1) Du sommeil même pour les créatures sans cerveau
Le sommeil est-il universel, même pour les êtres sans cerveau? Une étude récente montre que les méduses et anémones, dépourvues de système nerveux central, dorment pourtant 8h par jour. Une fonction vitale, apparue avec les premiers neurones, qui structure le vivant. Et les plantes? Sont-elles aussi soumises à un cycle de repos?
Sarah Dirren interroge deux spécialistes:
- Laura Fernandez, docteure en neurosciences, chercheuse dans le groupe de dʹAnita Lüthi au département des neurosciences fondamentales de lʹUniversité de Lausanne et spécialiste des ondes infraslow
- Raphaël Aguillon, neurobiologiste spécialiste des interactions entre lʹenvironnement et le système nerveux à lʹinstitut de biologie physico-chimique à lʹuniversité de Paris
2) Les poussins associent spontanément certains sons à certaines formes
Vous associez spontanément " bouba " à une forme ronde et " kiki " à une forme pointue : ce réflexe, observé chez les humains quels que soient la langue, lʹâge ou la culture, vient dʹêtre mis en évidence chez de jeunes poussins.

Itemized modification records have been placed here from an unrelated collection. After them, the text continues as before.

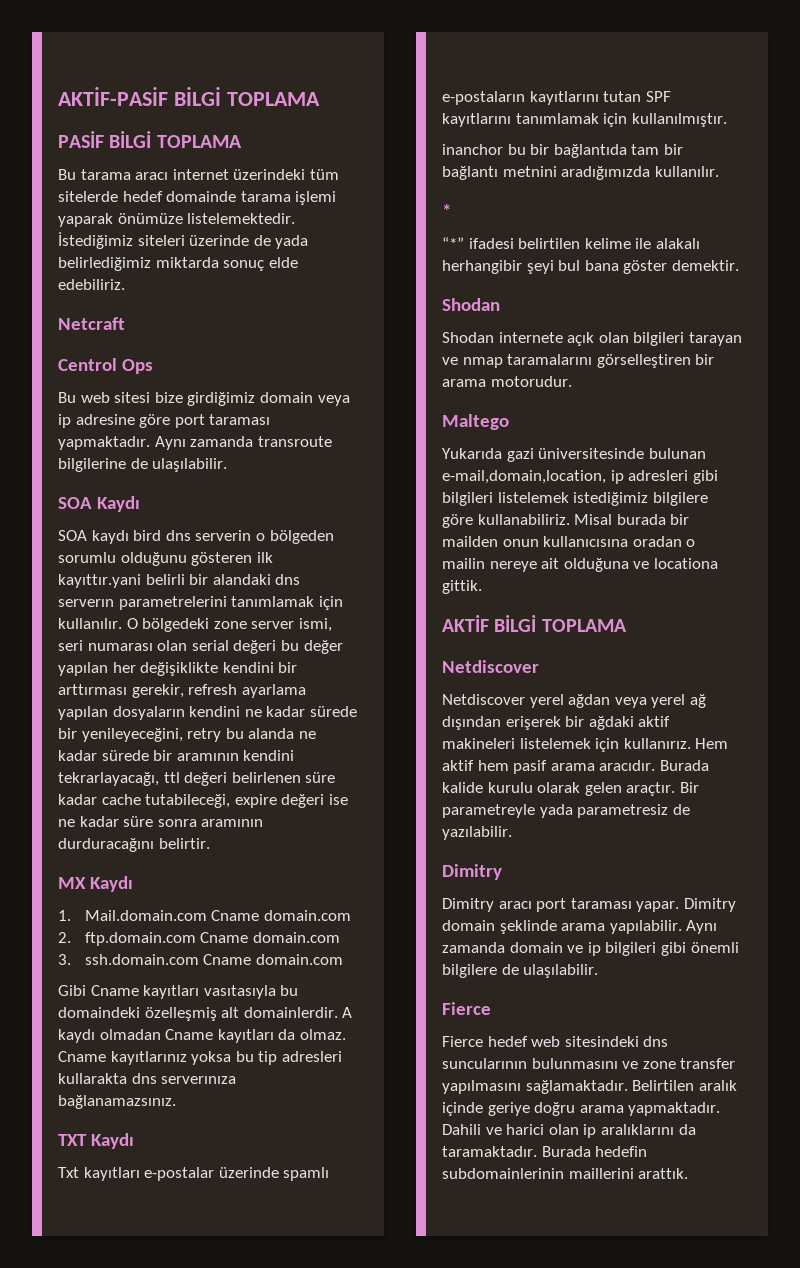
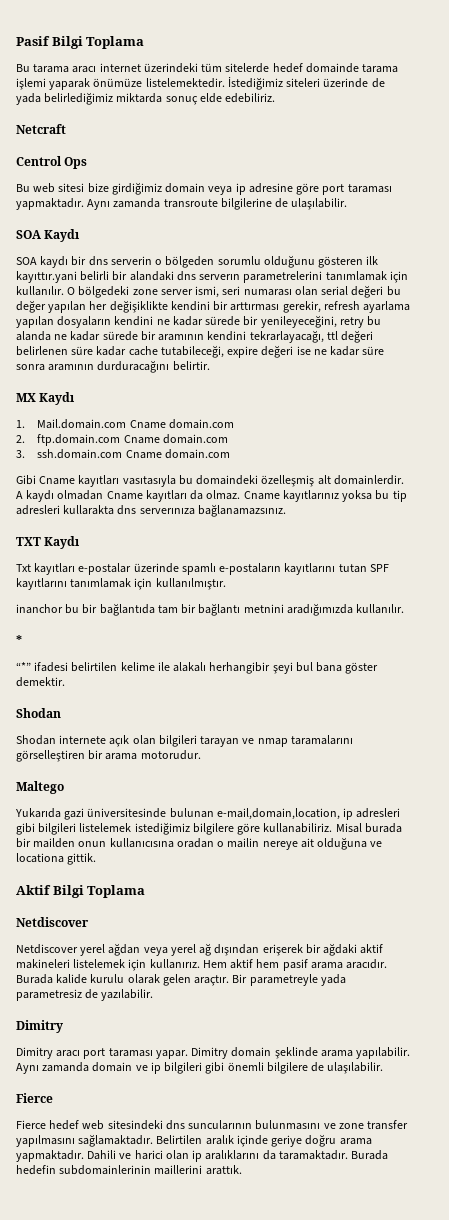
[58,87,320,106] [58,131,242,148] AKTİF-PASİF BİLGİ TOPLAMA // PASİF BİLGİ TOPLAMA -> [16,36,145,49] Pasif Bilgi Toplama
[133,530,162,541] bird -> [71,256,87,266] bir
[442,615,627,632] AKTİF BİLGİ TOPLAMA -> [16,885,146,898] Aktif Bilgi Toplama

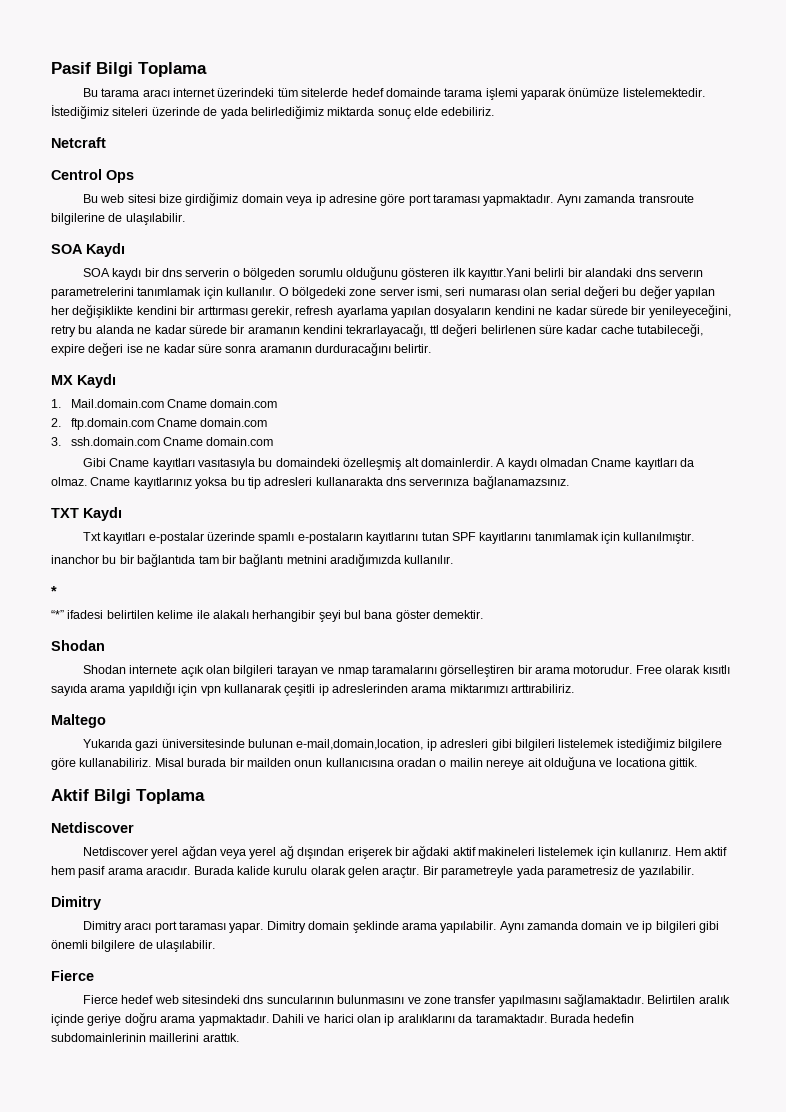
[16,271,77,283] kayıttır.yani -> [468,268,532,280] kayıttır.Yani
[158,334,205,341] aramının -> [247,326,300,334] aramanın
[48,364,95,371] aramının -> [259,345,312,353] aramanın
[63,505,115,515] kullarakta -> [315,477,383,486] kullanarakta
(201, 755) none -> [635,665,730,674] [51,682,575,696] Free olarak kısıtlı sayıda arama yapıldığı için vpn kullanarak çeşitli ip adreslerinden arama miktarımızı arttırabiliriz.

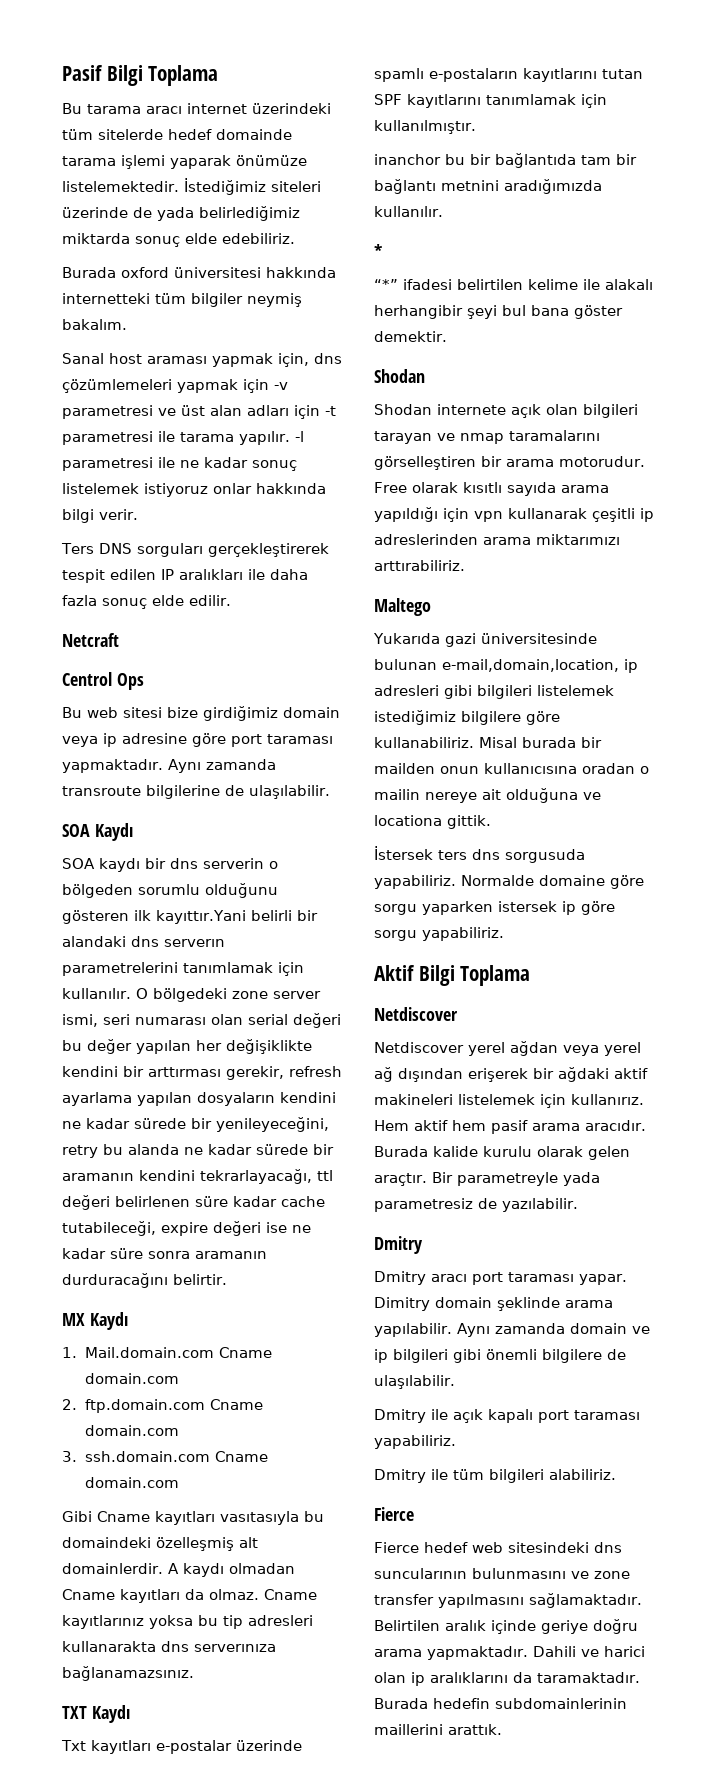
(495, 111) none -> [62,267,336,278] [62,293,302,307] [62,319,127,330] [62,353,342,367] [62,379,288,393] [62,405,336,419] [62,431,304,445] [62,457,297,471] [62,483,326,497] [62,509,138,523] [61,543,329,557] [62,569,308,583] [62,595,231,609] // Burada oxford üniversitesi hakkında internetteki tüm bilgiler neymiş bakalım. // Sanal host araması yapmak için, dns çözümlemeleri yapmak için -v parametresi ve üst alan adları için -t parametresi ile tarama yapılır. -l parametresi ile ne kadar sonuç listelemek istiyoruz onlar hakkında bilgi verir. // Ters DNS sorguları gerçekleştirerek tespit edilen IP aralıkları ile daha fazla sonuç elde edilir.
(697, 764) none -> [374,846,585,863] [374,875,644,889] [374,901,615,915] [374,927,504,941] // İstersek ters dns sorgusuda yapabiliriz. Normalde domaine göre sorgu yaparken istersek ip göre sorgu yapabiliriz.
[51,896,101,910] [82,921,122,933] Dimitry // Dimitry -> [374,1236,423,1254] [374,1271,426,1285] Dmitry // Dmitry
(216, 946) none -> [374,1409,640,1423] [374,1435,456,1449] [374,1469,616,1483] // Dmitry ile açık kapalı port taraması yapabiliriz. // Dmitry ile tüm bilgileri alabiliriz.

Des chercheuses de lʹUniversité de Padoue, en Italie, ont en effet reproduit ce test avec ces oisillons, qui font les mêmes associations son-forme que nous.
Cette découverte bouscule notre compréhension de lʹacquisition du langage et suggère que ce mécanisme pourrait être bien plus ancien quʹon ne le pensait.
Pour en parler, Sarah Brocard, chercheuse au département de cognition comparée de lʹUniversité de Neuchâtel, répond aux questions dʹAnne-Julie Ruz.
3) La jalousie chez les babouins se manifesterait entre frères et sœurs
Une nouvelle étude menée par des primatologues de lʹUniversité de Montpellier, de lʹInstitut des sciences de lʹévolution de Montpellier et du CNRS suggère que les jeunes babouins pourraient manifester des comportements comparables à de la jalousie. Cette émotion sociale complexe apparaît lorsquʹun individu perçoit quʹune relation importante est menacée par un tiers et, chez les animaux, son existence reste encore débattue.
Pour y voir plus clair, les scientifiques ont observé des babouins dans leur environnement naturel et se sont intéressés à une situation précise : ce qui se passe lorsquʹune mère toilette un petit pendant quʹun autre assiste à la scène. Résultat, les jeunes interviennent fréquemment pour perturber lʹinteraction, surtout lorsque le frère ou la sœur reçoit beaucoup dʹattention, un peu comme un enfant qui cherche à récupérer lʹintérêt dʹun parent.
Ces observations renforcent lʹidée que certaines émotions sociales complexes pourraient avoir des racines évolutives plus anciennes quʹon ne le pensait.
Pour en parler, Elise Huchard, primatologue spécialiste en écologie comportementale au CNRS, impliquée dans cette étude.